[TASK TO COMPLETE] Your task is to restate the listing word for word without the pictures.

^^^^^^^^

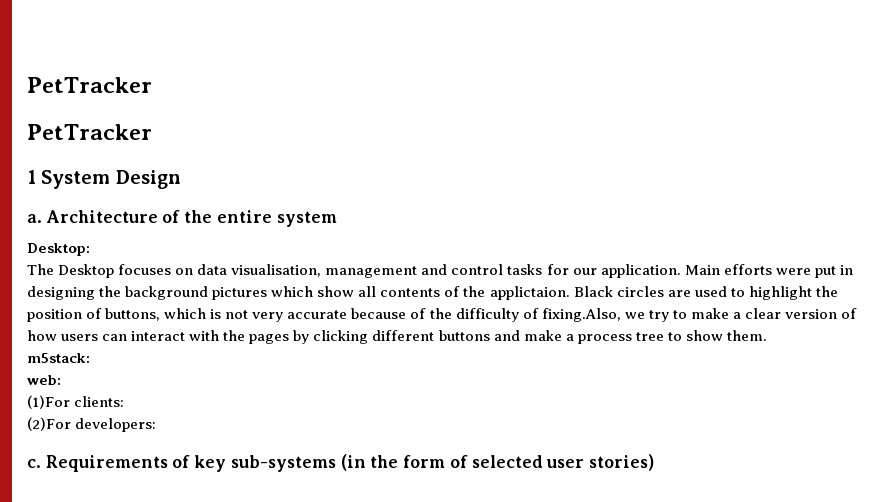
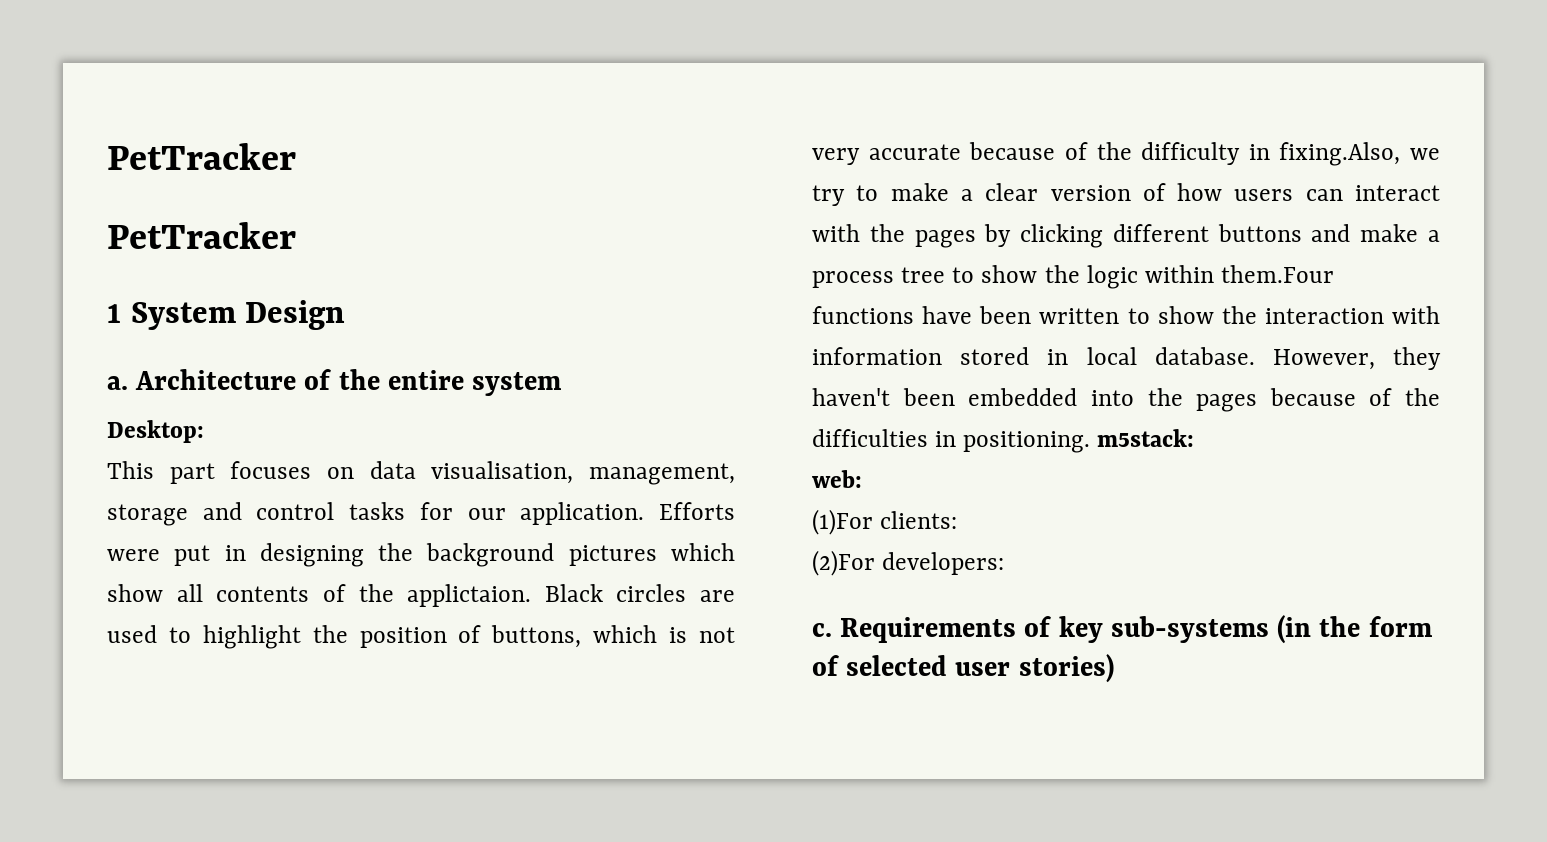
[27,264,115,278] The Desktop -> [107,461,215,484] This part
[325,266,418,278] management -> [588,463,735,485] [107,504,188,526] management, storage
[684,264,772,275] Main efforts -> [659,502,735,520] Efforts
[522,308,539,319] of -> [1248,144,1270,160] in
[726,330,767,341] them. // -> [1044,265,1335,289] [812,306,1440,324] [812,347,1441,370] [812,388,1440,412] [812,429,1091,453] the logic within them.Four functions have been written to show the interaction with information stored in local database. However, they haven't been embedded into the pages because of the difficulties in positioning.

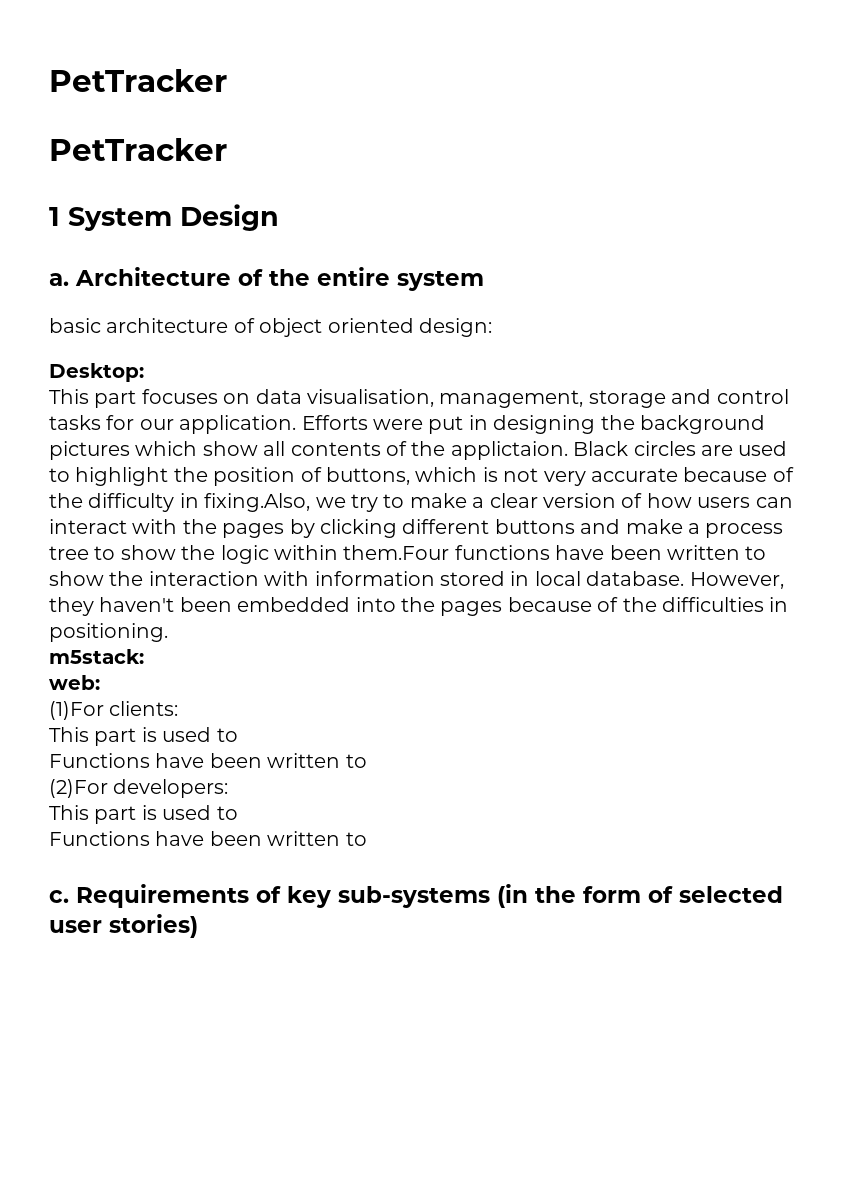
(562, 384) none -> [49,318,492,337] // basic architecture of object oriented design:
(1091, 442) none -> (168, 632) //
[812,550,1005,576] (2)For developers: -> [49,727,238,746] [49,753,367,768] [49,779,229,798] [49,805,238,824] [49,831,367,846] This part is used to // Functions have been written to // (2)For developers: // This part is used to // Functions have been written to

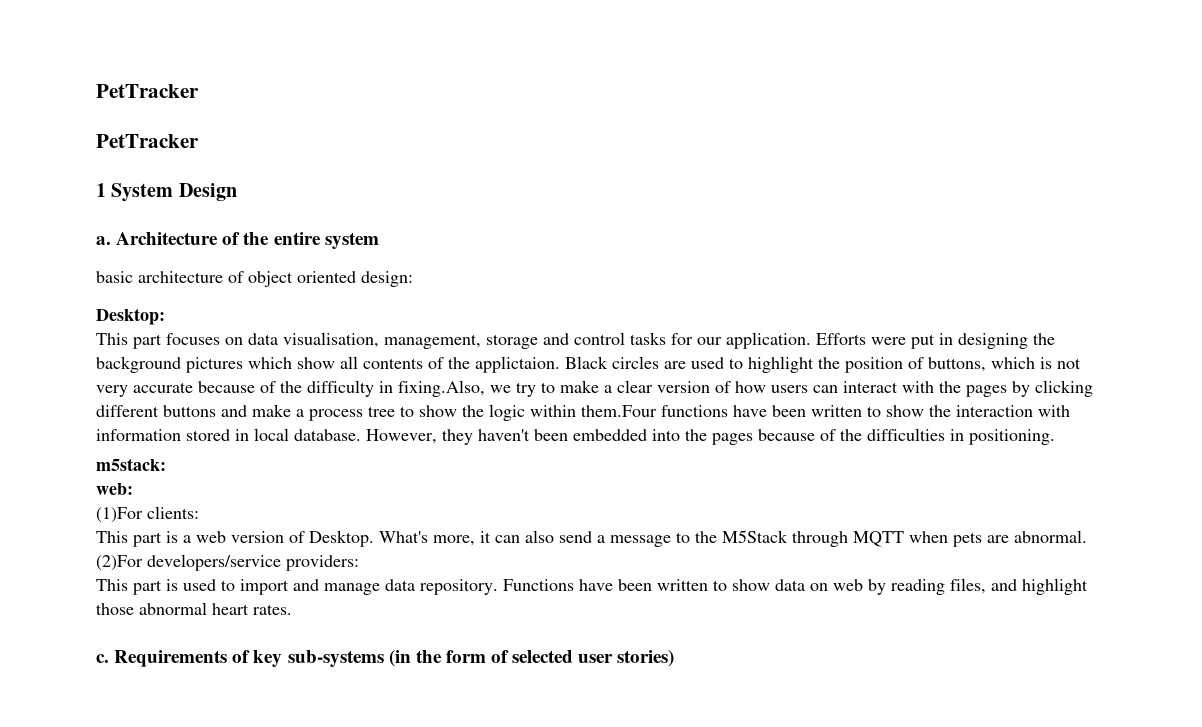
[162,727,238,742] [49,753,367,768] [49,779,229,798] [49,805,238,824] [49,831,367,846] used to // Functions have been written to // (2)For developers: // This part is used to // Functions have been written to -> [183,530,1087,547] [96,554,359,571] [96,578,1088,595] [96,602,292,615] a web version of Desktop. What's more, it can also send a message to the M5Stack through MQTT when pets are abnormal. (2)For developers/service providers: // This part is used to import and manage data repository. Functions have been written to show data on web by reading files, and highlight those abnormal heart rates.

^^^^^^^^

[SOLUTION FOR THIS TASK]
[27,264,115,278] The Desktop -> [107,461,215,484] This part
[325,266,418,278] management -> [588,463,735,485] [107,504,188,526] management, storage
[684,264,772,275] Main efforts -> [659,502,735,520] Efforts
[522,308,539,319] of -> [1248,144,1270,160] in
[726,330,767,341] them. // -> [1044,265,1335,289] [812,306,1440,324] [812,347,1441,370] [812,388,1440,412] [812,429,1091,453] the logic within them.Four functions have been written to show the interaction with information stored in local database. However, they haven't been embedded into the pages because of the difficulties in positioning.

(562, 384) none -> [49,318,492,337] // basic architecture of object oriented design:
(1091, 442) none -> (168, 632) //
[812,550,1005,576] (2)For developers: -> [49,727,238,746] [49,753,367,768] [49,779,229,798] [49,805,238,824] [49,831,367,846] This part is used to // Functions have been written to // (2)For developers: // This part is used to // Functions have been written to

[162,727,238,742] [49,753,367,768] [49,779,229,798] [49,805,238,824] [49,831,367,846] used to // Functions have been written to // (2)For developers: // This part is used to // Functions have been written to -> [183,530,1087,547] [96,554,359,571] [96,578,1088,595] [96,602,292,615] a web version of Desktop. What's more, it can also send a message to the M5Stack through MQTT when pets are abnormal. (2)For developers/service providers: // This part is used to import and manage data repository. Functions have been written to show data on web by reading files, and highlight those abnormal heart rates.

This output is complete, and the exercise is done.